Across all the records, filter for lines with the word "Minimal" and copy them.

(Exercise materials Opens)

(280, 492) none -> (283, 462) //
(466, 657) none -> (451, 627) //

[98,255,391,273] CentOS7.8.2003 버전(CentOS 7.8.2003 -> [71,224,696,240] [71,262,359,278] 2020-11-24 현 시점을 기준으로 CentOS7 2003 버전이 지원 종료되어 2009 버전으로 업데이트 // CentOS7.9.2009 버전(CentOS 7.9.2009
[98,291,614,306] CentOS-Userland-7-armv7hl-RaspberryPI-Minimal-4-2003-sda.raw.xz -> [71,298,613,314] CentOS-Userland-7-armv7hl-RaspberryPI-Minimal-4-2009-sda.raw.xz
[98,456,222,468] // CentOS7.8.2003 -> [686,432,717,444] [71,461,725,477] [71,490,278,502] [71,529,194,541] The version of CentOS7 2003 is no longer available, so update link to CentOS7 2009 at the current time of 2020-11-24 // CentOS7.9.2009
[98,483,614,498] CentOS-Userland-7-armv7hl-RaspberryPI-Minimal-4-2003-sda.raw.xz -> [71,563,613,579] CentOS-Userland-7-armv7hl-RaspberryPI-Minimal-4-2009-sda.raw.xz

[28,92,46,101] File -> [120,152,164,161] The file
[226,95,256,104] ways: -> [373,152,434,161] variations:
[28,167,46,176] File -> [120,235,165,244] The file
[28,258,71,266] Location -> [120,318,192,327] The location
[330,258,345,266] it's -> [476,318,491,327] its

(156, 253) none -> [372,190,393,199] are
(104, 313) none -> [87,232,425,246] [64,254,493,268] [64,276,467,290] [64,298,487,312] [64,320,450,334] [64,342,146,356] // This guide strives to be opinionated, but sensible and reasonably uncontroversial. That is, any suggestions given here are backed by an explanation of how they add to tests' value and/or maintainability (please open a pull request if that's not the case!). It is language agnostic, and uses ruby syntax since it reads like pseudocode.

(Exercise materials Closes)

## Solution to this exercise
[98,291,614,306] CentOS-Userland-7-armv7hl-RaspberryPI-Minimal-4-2003-sda.raw.xz -> [71,298,613,314] CentOS-Userland-7-armv7hl-RaspberryPI-Minimal-4-2009-sda.raw.xz
[98,483,614,498] CentOS-Userland-7-armv7hl-RaspberryPI-Minimal-4-2003-sda.raw.xz -> [71,563,613,579] CentOS-Userland-7-armv7hl-RaspberryPI-Minimal-4-2009-sda.raw.xz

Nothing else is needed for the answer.